New parents spend hours trying to see which one of them their bundle of joy takes after in his or her looks. Now, a team of researchers has found out why most mothers insist that their kid looks just like the father and not her.
Scholars at Sheffield University and Montpellier University in France, conducted a research to find out just why most mums insist that their kids take after their dad in looks, even though there may no parental similarities, and that for newborns, boys and girls actually resemble their mothers more.
They suggest that the reason why mums do so is due to a concerted, and most probably subconscious, effort by a mother to convince her partner that he really is the father.
The strategy, the researchers state, has been developed over time to allay a man's paternity fears, which, once allayed, not only make him more fatherly, but also more prepared to look after both infant and mother.

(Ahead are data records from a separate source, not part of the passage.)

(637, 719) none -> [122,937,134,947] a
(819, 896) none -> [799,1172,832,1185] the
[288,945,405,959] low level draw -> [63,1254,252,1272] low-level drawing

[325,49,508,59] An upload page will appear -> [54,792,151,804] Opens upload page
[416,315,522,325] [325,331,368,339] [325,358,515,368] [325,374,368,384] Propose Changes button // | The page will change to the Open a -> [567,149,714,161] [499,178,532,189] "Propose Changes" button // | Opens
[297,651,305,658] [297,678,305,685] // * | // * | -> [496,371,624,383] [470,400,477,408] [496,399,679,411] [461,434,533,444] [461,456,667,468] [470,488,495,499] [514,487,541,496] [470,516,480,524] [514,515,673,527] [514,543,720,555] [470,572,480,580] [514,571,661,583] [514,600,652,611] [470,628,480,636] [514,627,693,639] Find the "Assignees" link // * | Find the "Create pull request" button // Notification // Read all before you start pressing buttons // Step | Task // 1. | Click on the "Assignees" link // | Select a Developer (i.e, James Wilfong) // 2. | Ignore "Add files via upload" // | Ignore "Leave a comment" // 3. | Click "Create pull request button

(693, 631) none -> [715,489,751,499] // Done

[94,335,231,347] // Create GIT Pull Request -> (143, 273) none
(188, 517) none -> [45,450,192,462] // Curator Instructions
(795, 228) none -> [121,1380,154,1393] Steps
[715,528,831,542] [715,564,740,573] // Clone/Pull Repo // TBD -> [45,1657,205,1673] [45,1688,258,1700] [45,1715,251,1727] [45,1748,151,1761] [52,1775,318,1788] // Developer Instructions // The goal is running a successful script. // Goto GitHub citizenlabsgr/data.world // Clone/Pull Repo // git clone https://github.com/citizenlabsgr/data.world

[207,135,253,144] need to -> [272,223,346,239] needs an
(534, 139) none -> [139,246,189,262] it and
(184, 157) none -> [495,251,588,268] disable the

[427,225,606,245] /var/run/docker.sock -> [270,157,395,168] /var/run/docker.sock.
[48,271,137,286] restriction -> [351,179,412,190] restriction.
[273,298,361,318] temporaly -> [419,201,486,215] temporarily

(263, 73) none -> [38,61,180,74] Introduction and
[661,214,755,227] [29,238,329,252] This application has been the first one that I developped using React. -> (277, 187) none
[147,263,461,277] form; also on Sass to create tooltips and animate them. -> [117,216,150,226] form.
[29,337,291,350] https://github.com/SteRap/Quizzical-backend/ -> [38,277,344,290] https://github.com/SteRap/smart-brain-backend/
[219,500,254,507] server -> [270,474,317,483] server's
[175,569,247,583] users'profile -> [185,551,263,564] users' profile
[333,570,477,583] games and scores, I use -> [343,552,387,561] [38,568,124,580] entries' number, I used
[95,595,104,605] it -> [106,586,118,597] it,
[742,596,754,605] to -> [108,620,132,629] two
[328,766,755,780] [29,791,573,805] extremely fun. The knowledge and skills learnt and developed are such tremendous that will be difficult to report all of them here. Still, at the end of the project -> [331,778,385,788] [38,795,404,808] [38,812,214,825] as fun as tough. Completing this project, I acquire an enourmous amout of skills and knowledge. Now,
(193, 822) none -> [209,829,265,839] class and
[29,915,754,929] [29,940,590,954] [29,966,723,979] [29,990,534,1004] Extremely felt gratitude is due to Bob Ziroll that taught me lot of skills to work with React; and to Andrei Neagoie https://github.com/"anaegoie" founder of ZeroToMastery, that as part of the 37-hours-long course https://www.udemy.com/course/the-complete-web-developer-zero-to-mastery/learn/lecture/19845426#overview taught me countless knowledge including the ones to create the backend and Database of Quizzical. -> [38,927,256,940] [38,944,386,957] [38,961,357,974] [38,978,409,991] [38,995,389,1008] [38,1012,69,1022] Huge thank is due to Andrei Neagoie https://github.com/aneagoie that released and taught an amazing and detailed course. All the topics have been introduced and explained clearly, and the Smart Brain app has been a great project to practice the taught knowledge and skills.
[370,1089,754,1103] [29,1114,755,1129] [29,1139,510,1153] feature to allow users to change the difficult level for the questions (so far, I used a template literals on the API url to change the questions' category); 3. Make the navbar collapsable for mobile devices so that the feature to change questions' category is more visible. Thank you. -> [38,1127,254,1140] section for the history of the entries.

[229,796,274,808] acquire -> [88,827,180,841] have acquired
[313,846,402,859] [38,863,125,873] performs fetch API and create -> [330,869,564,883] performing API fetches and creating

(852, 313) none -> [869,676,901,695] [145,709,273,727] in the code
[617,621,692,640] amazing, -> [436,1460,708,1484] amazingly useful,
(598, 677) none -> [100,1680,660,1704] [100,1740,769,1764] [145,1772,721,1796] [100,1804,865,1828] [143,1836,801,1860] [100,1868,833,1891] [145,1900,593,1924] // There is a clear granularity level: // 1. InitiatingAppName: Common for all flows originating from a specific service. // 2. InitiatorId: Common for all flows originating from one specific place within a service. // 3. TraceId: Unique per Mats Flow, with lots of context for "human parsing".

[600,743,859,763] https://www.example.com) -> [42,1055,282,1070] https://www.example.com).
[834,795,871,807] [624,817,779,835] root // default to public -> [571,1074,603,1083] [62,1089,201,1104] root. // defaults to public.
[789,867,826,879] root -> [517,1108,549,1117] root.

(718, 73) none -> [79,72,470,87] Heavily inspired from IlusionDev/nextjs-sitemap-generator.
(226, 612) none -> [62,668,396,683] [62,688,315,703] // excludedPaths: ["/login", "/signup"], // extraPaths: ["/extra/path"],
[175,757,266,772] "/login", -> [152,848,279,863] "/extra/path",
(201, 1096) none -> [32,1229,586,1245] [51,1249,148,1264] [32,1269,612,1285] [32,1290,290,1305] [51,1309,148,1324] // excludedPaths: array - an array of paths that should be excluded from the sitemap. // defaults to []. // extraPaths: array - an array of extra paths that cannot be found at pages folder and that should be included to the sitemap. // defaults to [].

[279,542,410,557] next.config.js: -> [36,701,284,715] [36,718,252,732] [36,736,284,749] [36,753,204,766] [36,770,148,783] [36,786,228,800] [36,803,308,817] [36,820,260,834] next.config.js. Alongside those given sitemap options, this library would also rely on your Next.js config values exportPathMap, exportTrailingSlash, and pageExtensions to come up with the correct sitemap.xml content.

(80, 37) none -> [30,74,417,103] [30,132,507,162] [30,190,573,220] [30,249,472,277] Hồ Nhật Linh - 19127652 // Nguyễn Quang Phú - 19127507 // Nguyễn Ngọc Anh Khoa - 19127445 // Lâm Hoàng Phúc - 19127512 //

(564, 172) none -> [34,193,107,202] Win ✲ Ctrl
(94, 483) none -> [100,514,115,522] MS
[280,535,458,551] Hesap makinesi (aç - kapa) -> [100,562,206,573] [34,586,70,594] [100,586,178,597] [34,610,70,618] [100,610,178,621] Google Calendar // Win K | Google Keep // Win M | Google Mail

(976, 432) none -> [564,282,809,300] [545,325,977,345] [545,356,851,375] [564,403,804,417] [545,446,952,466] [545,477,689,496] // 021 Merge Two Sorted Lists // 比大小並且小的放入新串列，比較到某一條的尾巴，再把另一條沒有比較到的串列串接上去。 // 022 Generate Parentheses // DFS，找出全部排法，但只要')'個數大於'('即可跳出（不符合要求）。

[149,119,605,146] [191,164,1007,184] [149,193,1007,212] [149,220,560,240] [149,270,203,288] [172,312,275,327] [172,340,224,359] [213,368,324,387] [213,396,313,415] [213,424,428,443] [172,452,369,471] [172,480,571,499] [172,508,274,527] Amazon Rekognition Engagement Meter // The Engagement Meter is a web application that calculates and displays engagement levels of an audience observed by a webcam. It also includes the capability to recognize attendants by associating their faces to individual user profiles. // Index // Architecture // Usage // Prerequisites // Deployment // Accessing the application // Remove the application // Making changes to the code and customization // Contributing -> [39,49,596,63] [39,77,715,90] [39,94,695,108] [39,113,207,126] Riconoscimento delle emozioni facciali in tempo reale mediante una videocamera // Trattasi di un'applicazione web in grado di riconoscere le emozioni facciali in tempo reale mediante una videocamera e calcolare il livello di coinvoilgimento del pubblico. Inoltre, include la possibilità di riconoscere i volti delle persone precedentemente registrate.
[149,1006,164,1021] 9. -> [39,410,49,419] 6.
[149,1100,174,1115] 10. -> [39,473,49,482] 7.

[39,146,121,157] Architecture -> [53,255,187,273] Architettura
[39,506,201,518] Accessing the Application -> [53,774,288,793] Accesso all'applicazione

As a part of the research, the scholars studied 69 families with a total of 83 children up to the age of six, with parents being asked who their babies and children most resembled.
Pictures of the kids were then shown to 209 independent judges who were asked to study them for similarities to their parents.
The two sets of results were then compared. The researchers found that all the mothers said boys looked liked their dad, and 77 percent said girls looked like him, too.
They also noted that more than eight out of ten men also thought their kids, resemble them in looks.
When it came to the independent judges however, the results were very different, for they decided that half the babies took after the mother in looks, and that only one in three looked like the father, thus adding support to the theory.
"We found that mothers claim a paternal resemblance at birth that does not correspond to the actual resemblance, suggesting possible manipulation of the perception of facial resemblance to increase confidence of paternity," the Daily Mail quoted the authors, as stating.
The research is to be published in the journal, Evolution and Human Behaviour.